I've written about web scraping before using VBA, but never about interacting with the website to do things like filling in forms.
We had a forum question asking how to do exactly that so I tried using the same approach as I had previously with the HTML Object Library, but when it came to grabbing elements from the web page, the results were inconsistent. Sometimes I'd get what I wanted, sometimes not.
Then I remembered Selenium which is software that automates browsers.
You can write code that instructs Selenium to do things like open a web page, fill in a form, or click a button, and it's really easy to use.
You can use it to automate browsers like IE, Firefox, Chrome, Safari and Opera and it works with many programming languages such as (but not limited to) C#, JavaScript, Perl, PHP, Python, Java and R.
To use it with Excel you need to use the SeleniumBasic library which allows you to drive Selenium with VBA.
SeleniumBasic supports a smaller range of browsers than the full Selenium implementation, I chose to use Chrome. Please note that up to date versions of Firefox are not supported, and you will need to downgrade to a much older version of FF if you really want to use it.
Setting Up SeleniumBasic and Chrome
- Download and install the latest release of SeleniumBasic
- Download and install ChromeDriver
- Create a reference in your VBA project to the SeleniumBasic library
Installing SeleniumBasic
You can download SeleniumBasic from GitHub.
Run the .exe file and follow the instructions.
Installing ChromeDriver
You need to install the version of ChromeDriver that matches your installed version of Chrome.
To check what version of Chrome you have installed, start it, and then in the address bar of a tab type chrome://settings/help and hit the Enter key.
I have version 80.0.3987.87 installed so I need version 80 of ChromeDriver.
Get the version of ChromeDriver that matches your version of Chrome from here.
You just need to match the major version number i.e 80, 79 etc
Clicking one of the links shown in the above image takes you to a high-tech looking web page.
Download and unzip the version that works with your operating system. I'm running Windows 10 Pro 64-bit so the win32 file is the one I want.
Unzipping will give you just one file chromedriver.exe, you need to copy this to the folder where SeleniumBasic was installed. In doing this you will be copying over the version of chromedriver.exe that came with SeleniumBasic.
In my case the installation location was C:\Users\pgt\AppData\Local\SeleniumBasic. It will be different for you and will depend on what version of Windows (or other OS) you are using.
Creating a Reference to the SeleniumBasic Library
With your new Excel workbook open go into the VBA editor (ALT+F11) and select the workbook.
From the menu, go to Tools->References, find Selenium Type Library and check the box beside it. Then click the OK button.
You can now write VBA that accesses Selenium.

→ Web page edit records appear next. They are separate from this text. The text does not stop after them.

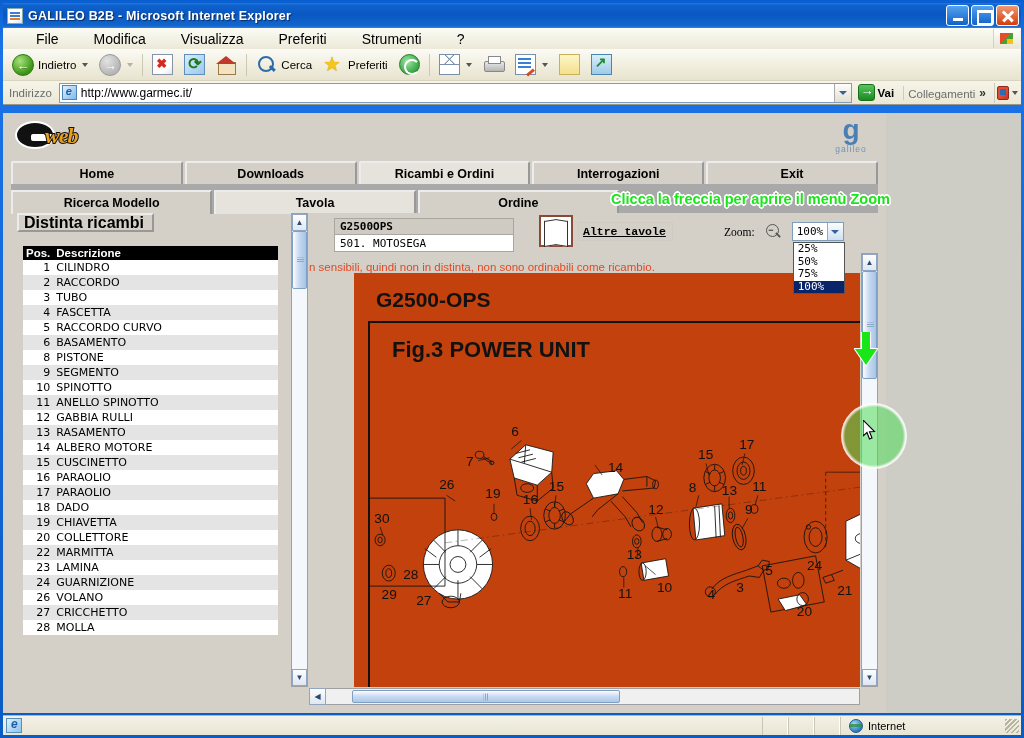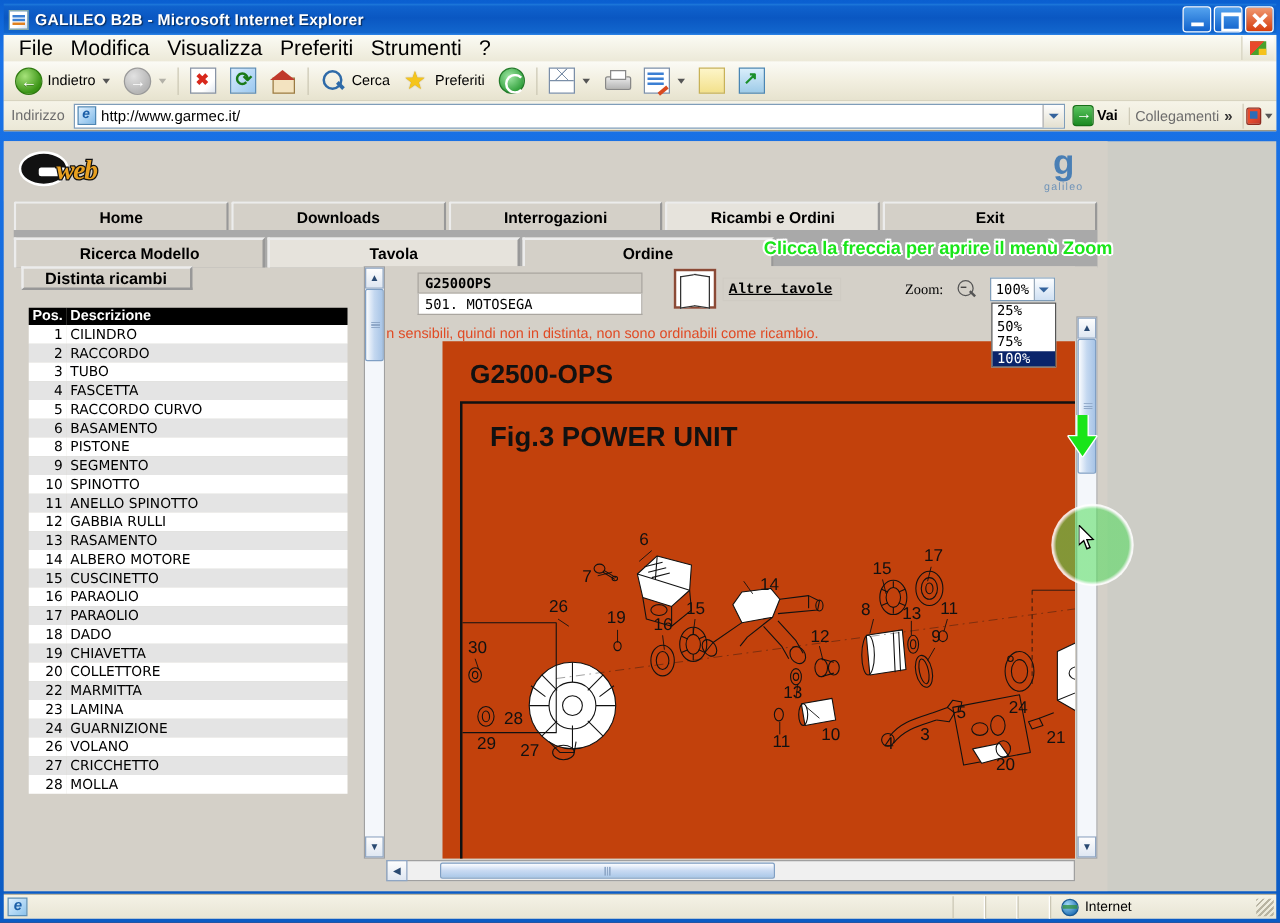"File" #menubar .mi { font-size: 17px -> 14px; margin-left: none -> 21px }
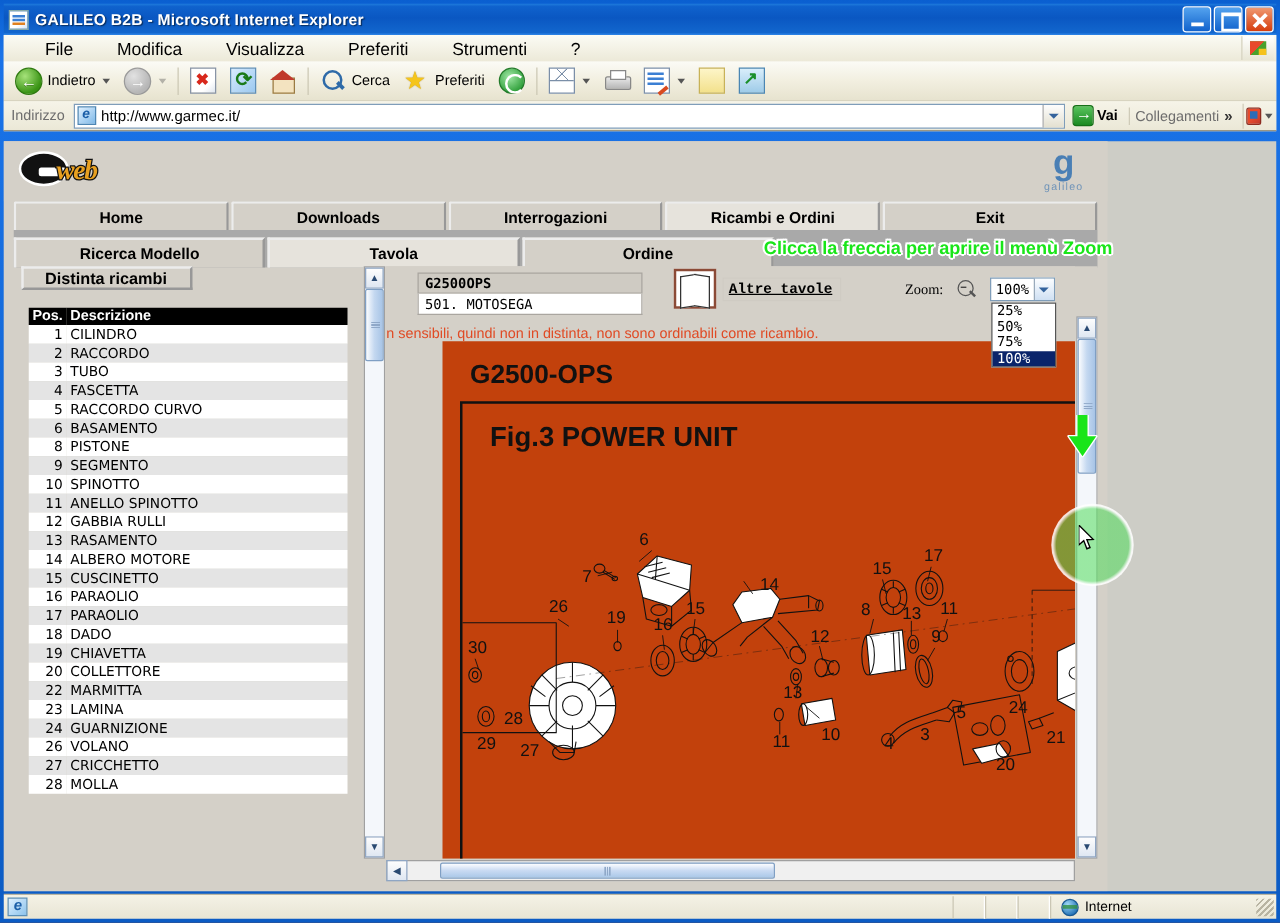"Interrogazioni" div.mtab { order: before "Ricambi e Ordini" -> after "Ricambi e Ordini" }
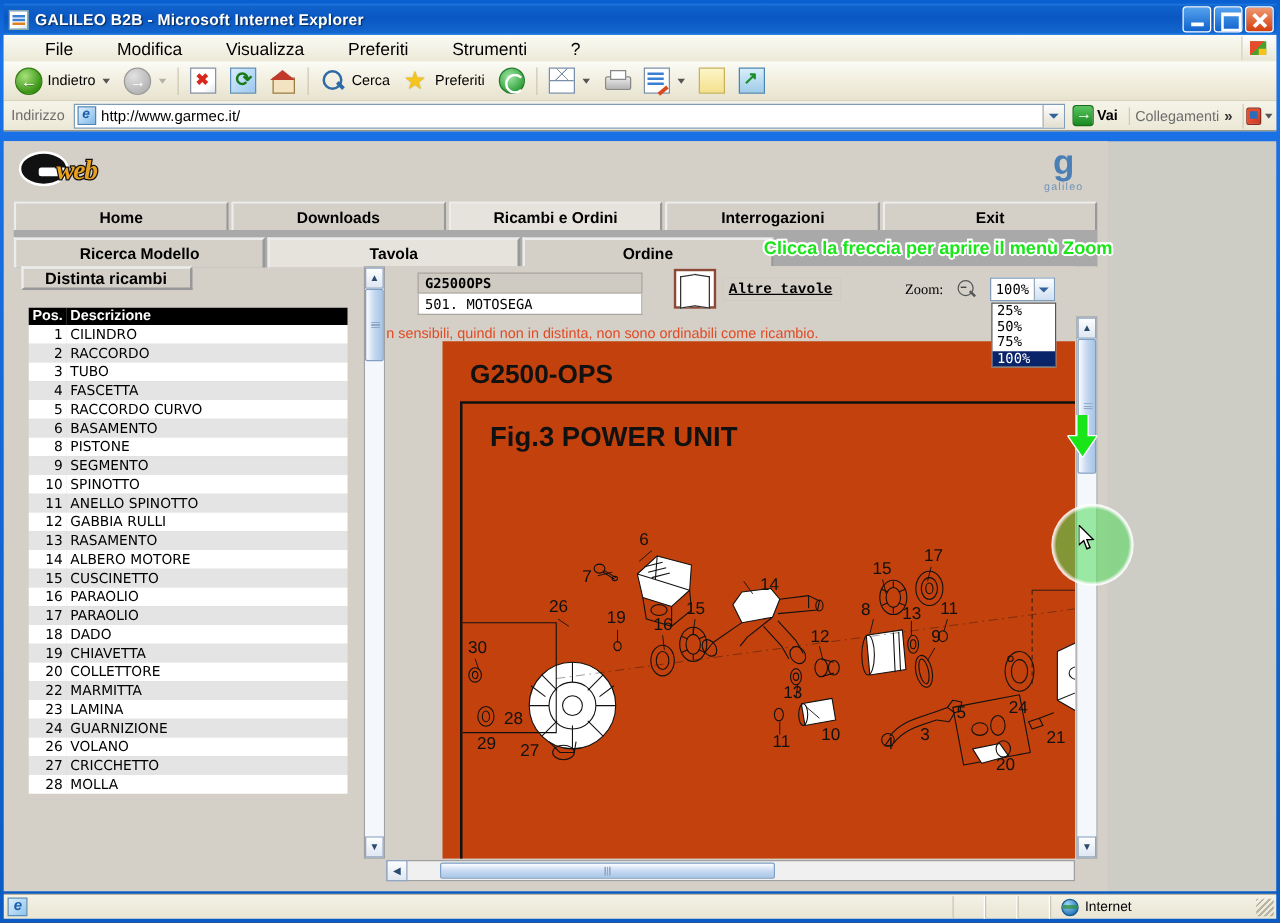"Distinta ricambi" #distinta { font-size: 13px -> 16px; padding-left: 17px -> 5px }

Practical Use - Filling in Forms and Looking Up Multiple Records
Let's say we need to look up VAT (Value Added Tax) records for companies from Great Britain. We can do this from this website http://ec.europa.eu/taxation_customs/vies/
Choose a Member State from the dropdown, so 'GB-United Kingdom' in this instance.
Then enter the VAT Number, and click on Verify.
The result gives us various information, but we are only interested in the company name, and need to extract that from the web page and put it into Excel.
We have a list of VAT numbers on our sheet and want to automate the process of looking up the company name associated with each one.
Interacting With A Web Page
In order to do something like fill in a form or extract data from a web page, we need to understand the structure of the web page.
We can use the Developer Tools in the browser to inspect the underlying HTML that constructs the page.
In Chrome you can either type CTRL+SHIFT+I or right click on the page and click on Inspect. Other browsers are similar, right click on the web page in those browsers to bring up the menu that will give you access to the Dev Tools/Inspector.
This will open a pane at the bottom of the browser like this
As we are interested in entering the Member State and VAT Number we need to know how to find those things in the HTML.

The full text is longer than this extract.